Jane Eyre-ity

(This essay was broadcast on Milwaukee Public Radio on August 9, 2011. Have a listen here. Or go ahead and keep on reading…)

Flashback to the late ‘80s.  The flight from Sydney to LA, still parked at the gate, is going to be full, I can tell. But I’ve lucked out and am comfortably perched in business class, waiting for the push back, drink on my tray table, book in hand—Wuthering Heights, by Emily Bronte. An a-typical business trip airplane read. The stewardess—the term still in use back then—smiles, tells me she loves that book. Instant friends.  Going to be a great trip. Hours later, I’m the only passenger with a light on in the darkened upper deck, finishing the book. As I’m heading off the plane, she asks, “Well?”  I say, “I am Heathcliff.”  She says, “I am Cathy.”  Wink.  I smile and head for Customs.
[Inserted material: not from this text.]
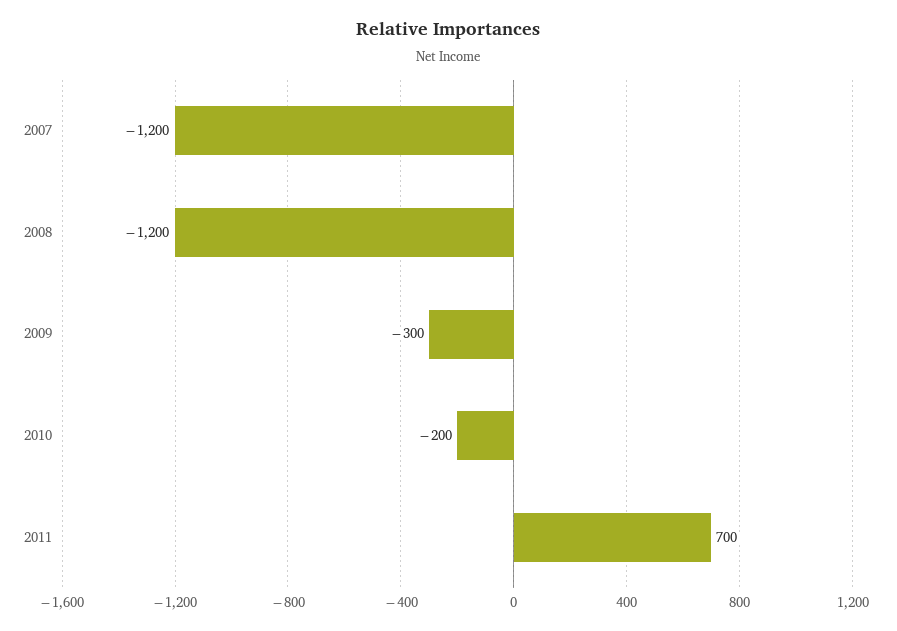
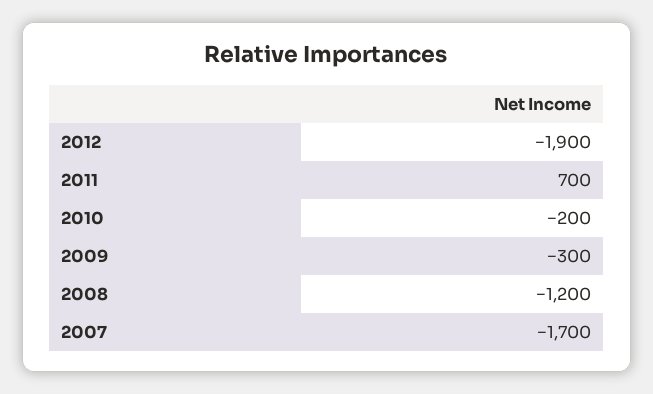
2007: -1200 -> -1700
2012: none -> -1900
That little jetway exchange didn’t really happen—but it could’ve.  And I did love that book.  For me, it was another fix of Romantic English Gloom. Those days, I was a complete sucker for that stuff. Still am.  Misty moors, larks ascending, the banks of green willow, England’s green and pleasant land. And I was deep into Hardy, Dickens, Conrad.

And now, Jane Eyre.  Just finished it. First time. Why did it take so long?  Yes, my reading list is always a mile long, but after all, my wife, Jill, is a very well read Bronte aficionado and even one of my football player sons read Jane in high school. And, shortly after that long ago wuthering flight, Jill and I made a pilgrimage to tiny Haworth, the remote Yorkshire hometown of the Brontes, on a deliciously dour February day.  We stood at the garden gate and gazed out over the misty moors, astounded at what these young women—Charlotte, Emily and Anne—accomplished from that lonely moorland house, grim churchyard and gloomy graveyard.

Jane Eyre/Charlotte Bronte—revolutionary, bomb-throwing proto-feminist.

This is not news. Jane’s radicalism is well known. Countless readers have perceived this and some early reviewers complained. Most readers have been enchanted. And, of course, there are all those movies.  So, please forgive my newcomer’s gushing enthusiasm for this 170 year-old novel.  But how did Charlotte Bronte do this?

The magic of genius.

Jane Eyre/Charlotte Bronte said:

“Millions are condemned to a stiller doom than mine, and millions are in silent revolt against their lot. Nobody knows how many rebellions besides political rebellions ferment in the masses of life which people earth. Women are supposed to be very calm generally: but women feel just as men feel; they need exercise for their faculties and a field for their efforts as much as their brothers do; they suffer from too rigid a restraint, too absolute a stagnation, precisely as men would suffer…”

Betty Friedan, author of one of the founding documents of the second wave of American feminism, 1963’s The Feminine Mystique, might’ve written that. But Charlotte Bronte wrote it in a dank, consumption-ridden house on the moors in the first half of the 19th Century.

What is it about Jane?

It’s her Jane Eyre-ity.

Adrienne Rich, writing in 1979, said, “The wind that blows through this novel is the wind of sexual equality—spiritual and practical. The passion that Jane feels as a girl of twenty or as a wife of thirty is the same passion—that of a strong spirit demanding its counterpart in another.”

Demanding its counterpart in another. Those are some revolutionary winds.  And Mr. Rochester and I were enthralled.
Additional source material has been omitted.